- November 2, 2009 • 6:35 am PST
- + responses
Winekist is a medium-sized apple with wine-red flesh. Some say it tastes like cranberries; others say strawberry. I got a chance to taste this rare apple, which isn't in commercial production and only exists in Winthrop, Maine because a farmer named Morris Towle collected the apple during the middle of the 20th century. The apple, only one of them, came to my door thanks to an heirloom apple CSA, run by Maine's John Bunker, an apple preservationist (you can find his trees here).
Bunker, the socalled Johnny Appleseed of Maine, has been rescuing and grafting rare heirloom varieties began in the early 1970s. Local fruit varieties have long played a key role in small-scale diversified agriculture, with apples providing a storage crop and a barrel of distilled apple brandy or hard cider. Contemporary wine- and cider-makers (both licensed and unlicensed) are exploring native apples as an expression of specific regions.

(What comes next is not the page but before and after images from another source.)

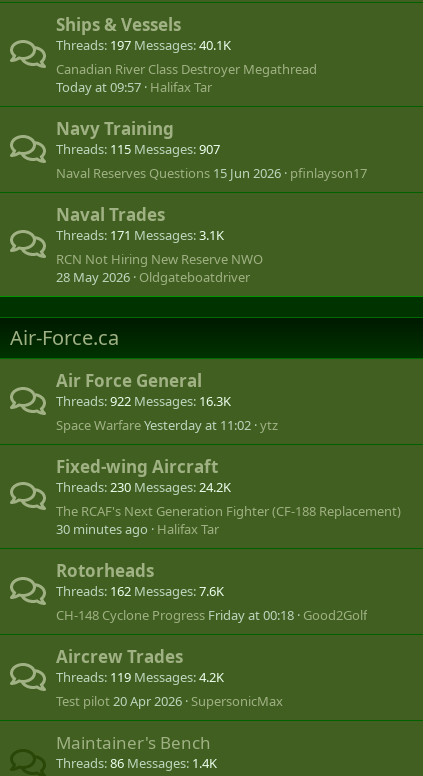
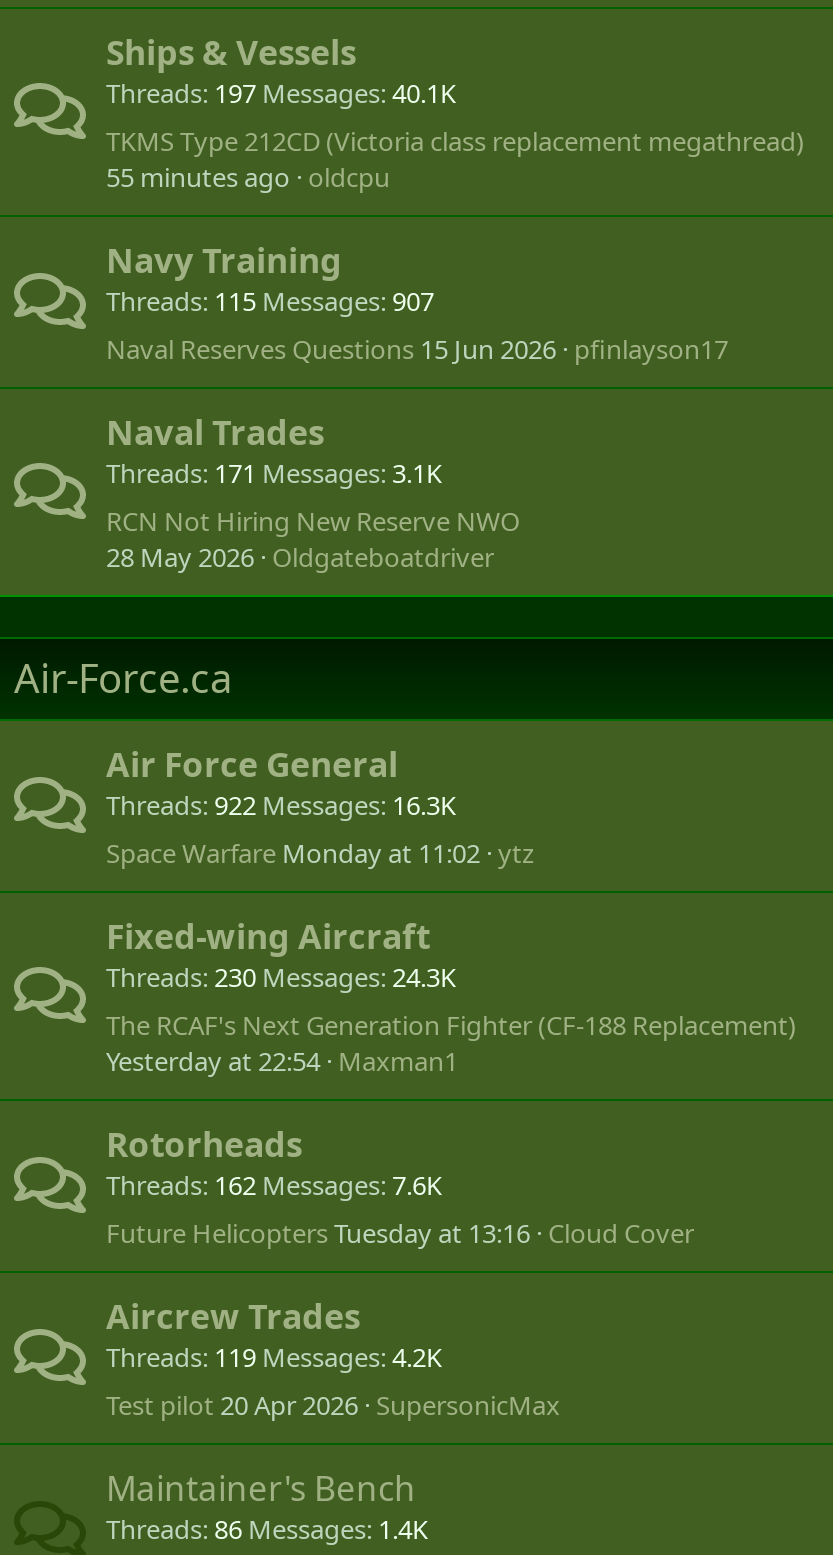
- Canadian River Class Destroyer Megathread
- Today at 09:57 Halifax Tar
+ TKMS Type 212CD (Victoria class replacement megathread)
+ 55 minutes ago oldcpu

- Space Warfare Yesterday at 11:02 ytz
+ Space Warfare Monday at 11:02 ytz

- Threads 230 Messages 24.2K
+ Threads 230 Messages 24.3K

- 30 minutes ago Halifax Tar
+ Yesterday at 22:54 Maxman1

- CH-148 Cyclone Progress Friday at 00:18 Good2Golf
+ Future Helicopters Tuesday at 13:16 Cloud Cover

Best of all. He's not alone. Author Gary Paul Nabhan visited North Carolina's Bill Moretz, who also runs a community supported agriculture project promoting apple diversity. As Nabhan writes in Saveur:
To people like me, the disappearance of old apple varieties-like the die-off of an animal species-represents a profound loss, in terms not just of botanical diversity or rural cultural history but also of the way we eat. The striking, unusual flavors and cooking properties possessed by these heirloom apples simply don't exist in supermarket varieties.
I'll raise my core to this.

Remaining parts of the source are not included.